A while back I messed up my RStudio a bit by installing a development version of a package from GitHub, which upgraded some other packages, and before I knew it I got errors with existing code that weren’t there before. At that time, I just got into containerisation with Docker so I decided to try to run RStudio from a Docker container. If you follow along, you’ll have an RStudio server running in a local container that you can access from your browser. It comes with Python and Keras, so you can do deep learning in RStudio too!
What is a container?
Docker is software to create and run containers. A container in this context is an isolated environment in which you can install and run software. Thus, it does not interfere with anything installed locally on your machine. You can safe state so you can continue working in your container later without problems. A container can be shared with others and backed up. With Docker you can create a container using a Dockerfile. This is a plain text file that defines your container, like what operating system to use, what software to install, which R packages, etc. The good thing is that this file can be shared and checked into git very easily. Docker can create an image from this file. The image is then instantiated into new containers, as many as you need.

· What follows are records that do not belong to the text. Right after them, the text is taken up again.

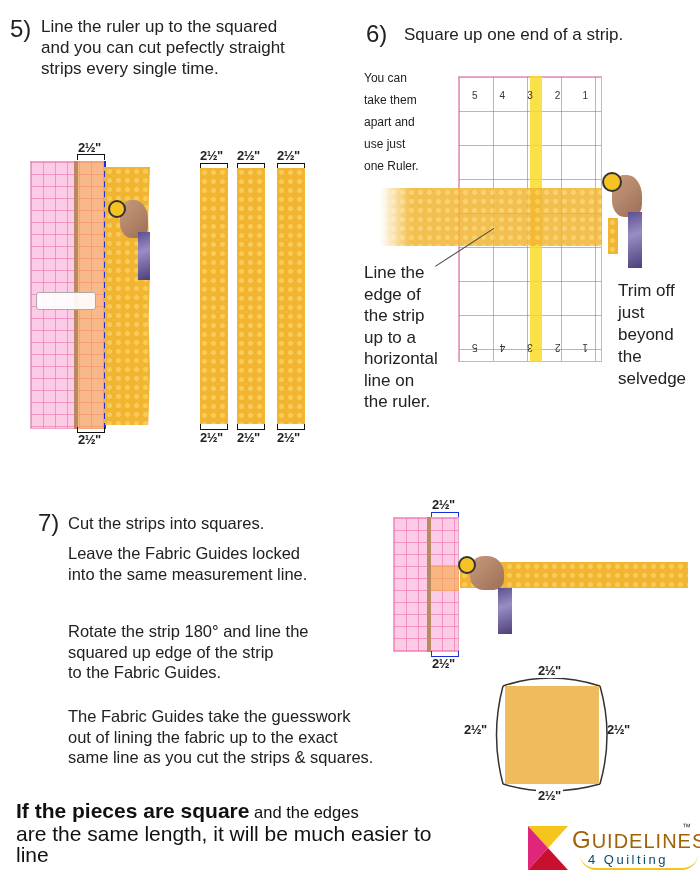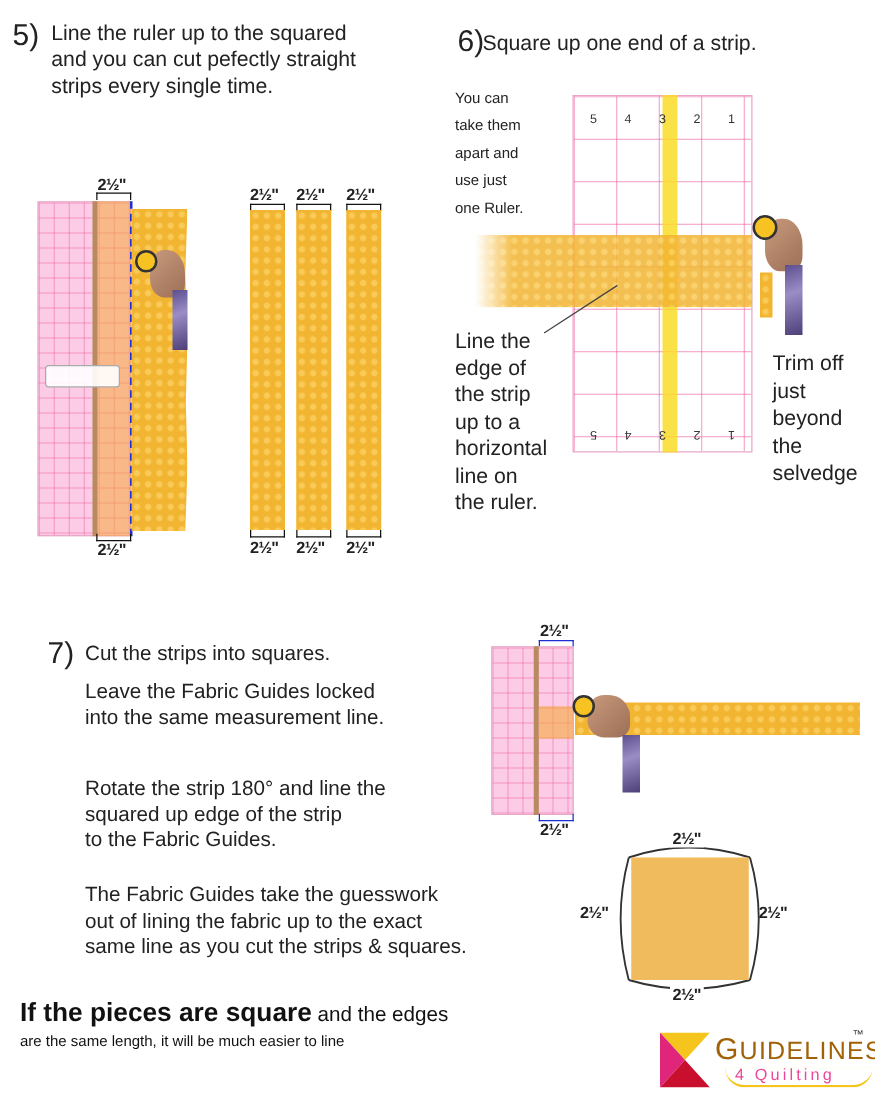--- a/index.html
+++ b/index.html
@@ -85,7 +85,7 @@
 </div>
 
 <div class="abs stepnum" style="left:366px;top:22px;">6)</div>
-<div class="abs steptext" style="left:386px;top:24px;">Square up one end of a strip.</div>
+<div class="abs steptext" style="left:404px;top:24px;">Square up one end of a strip.</div>
 
 <div class="abs para" style="left:364px;top:67px;width:100px;line-height:22px;font-size:12px;">You can
 take them

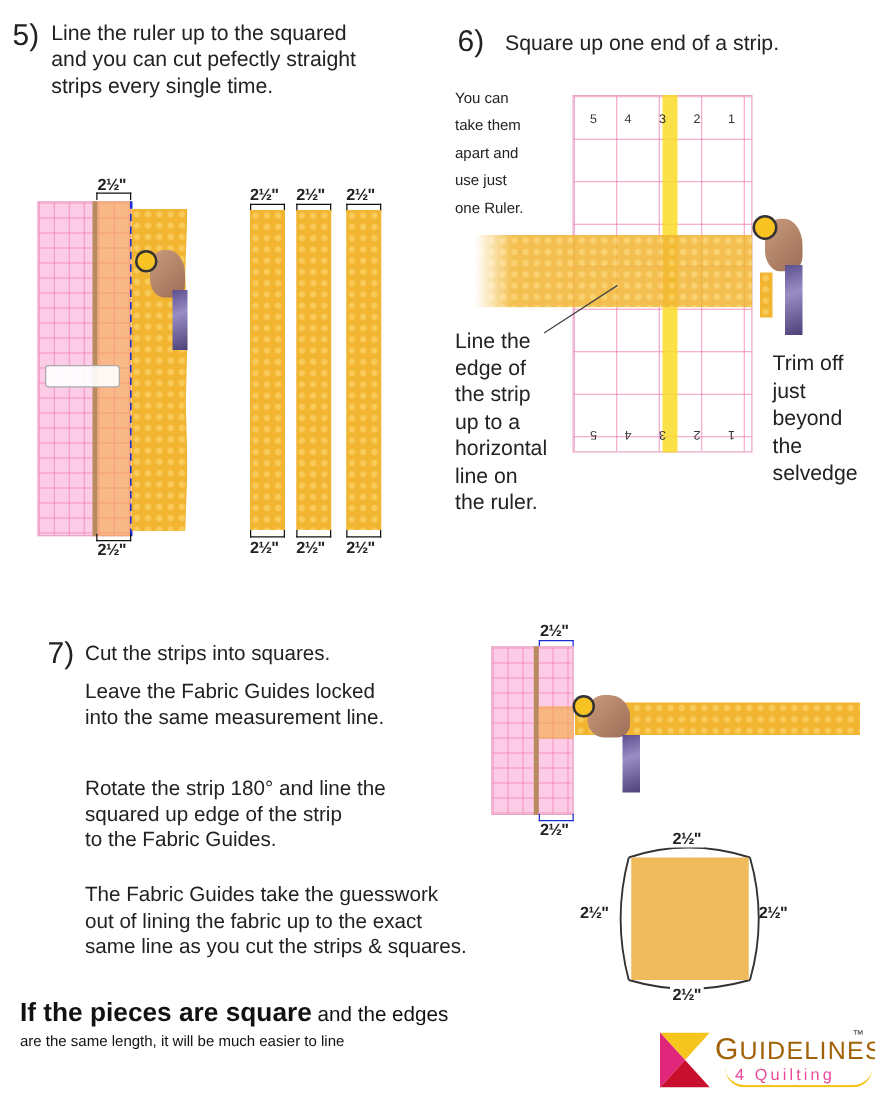--- a/index.html
+++ b/index.html
@@ -172,7 +172,7 @@
   <div style="font-size:16.5px;line-height:22px;white-space:nowrap;">
     <span style="font-size:21px;font-weight:bold;">If the pieces are square</span><span> and the edges</span>
   </div>
-  <div style="font-size:12px;line-height:21px;">are the same length, it will be much easier to line</div>
+  <div style="font-size:21px;line-height:21px;">are the same length, it will be much easier to line</div>
 </div>
 
 <div class="abs" style="left:528px;top:822px;width:170px;height:50px;">

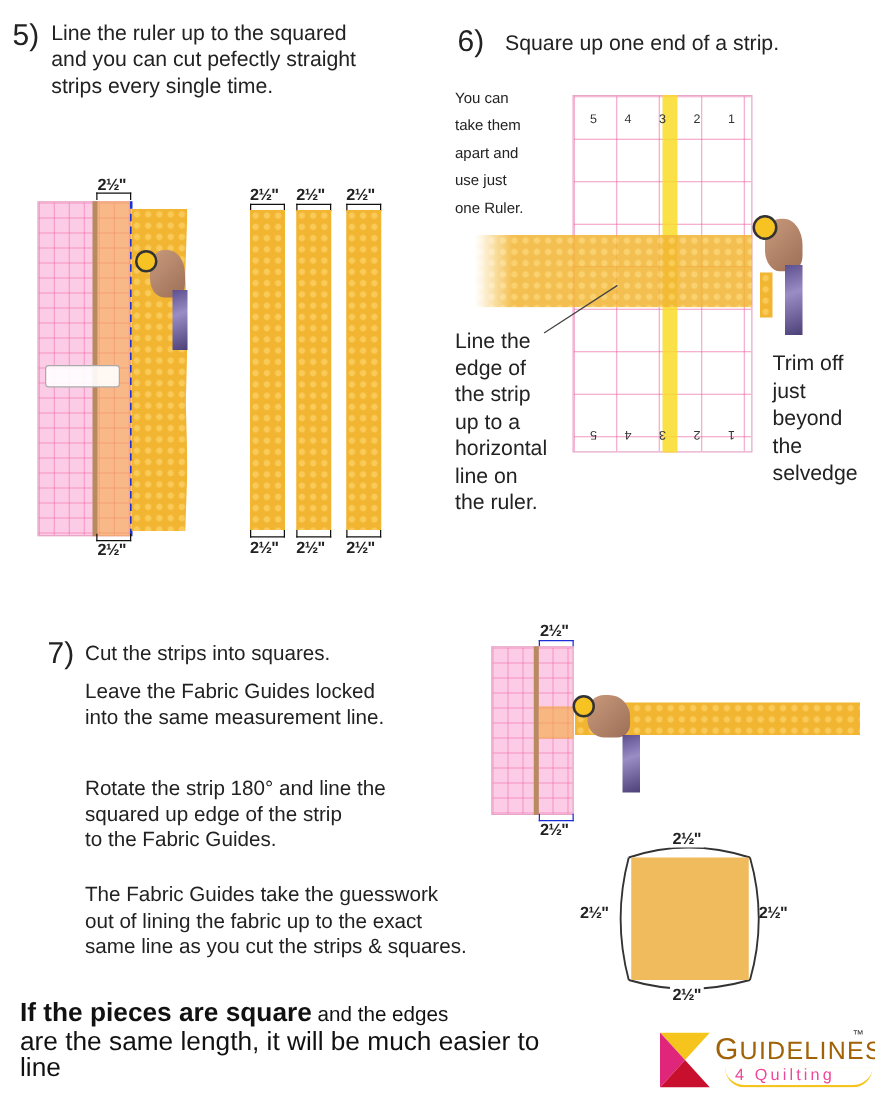--- a/index.html
+++ b/index.html
@@ -185,7 +185,7 @@
     <span>G</span><span style="font-size:20px;">UIDELINES</span>
   </div>
   <div class="abs" style="left:154px;top:0;font-size:9px;color:#333;">™</div>
-  <div class="abs" style="left:60px;top:30px;font-size:13px;color:#ec4899;letter-spacing:2.5px;white-space:nowrap;">4 Quilting</div>
+  <div class="abs" style="left:60px;top:30px;font-size:13px;color:#0c4a6e;letter-spacing:2.5px;white-space:nowrap;">4 Quilting</div>
   <div class="abs" style="left:52px;top:32px;width:118px;height:16px;border-bottom:2px solid #f5c51e;border-radius:0 0 60px 60px;"></div>
 </div>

Why run RStudio in a container?
For me, a major advantage is that I have a default installation of RStudio to fall back to. I can install packages or other stuff in my container just to try things out. Then, spinning up a new container from my RStudio template dockerfile, I am back to my clean install. If a package is useful and I want to add it to my template, I can simply update my dockerfile and rebuilt the container. An additional bonus for me is that you’ll run RStudio in your browser, which means I have all my other resources close by. I usually have a browser window with all coding related pages open in its tabs.
What also seems to be the case is that certain machine learning packages automatically run in parallel over multiple cores while the same code does not do so on the machines of my colleges. This might have something to do with the fact that the docker version runs the Linux version of R, RStudio, and the packages, while our team works on Mac laptops.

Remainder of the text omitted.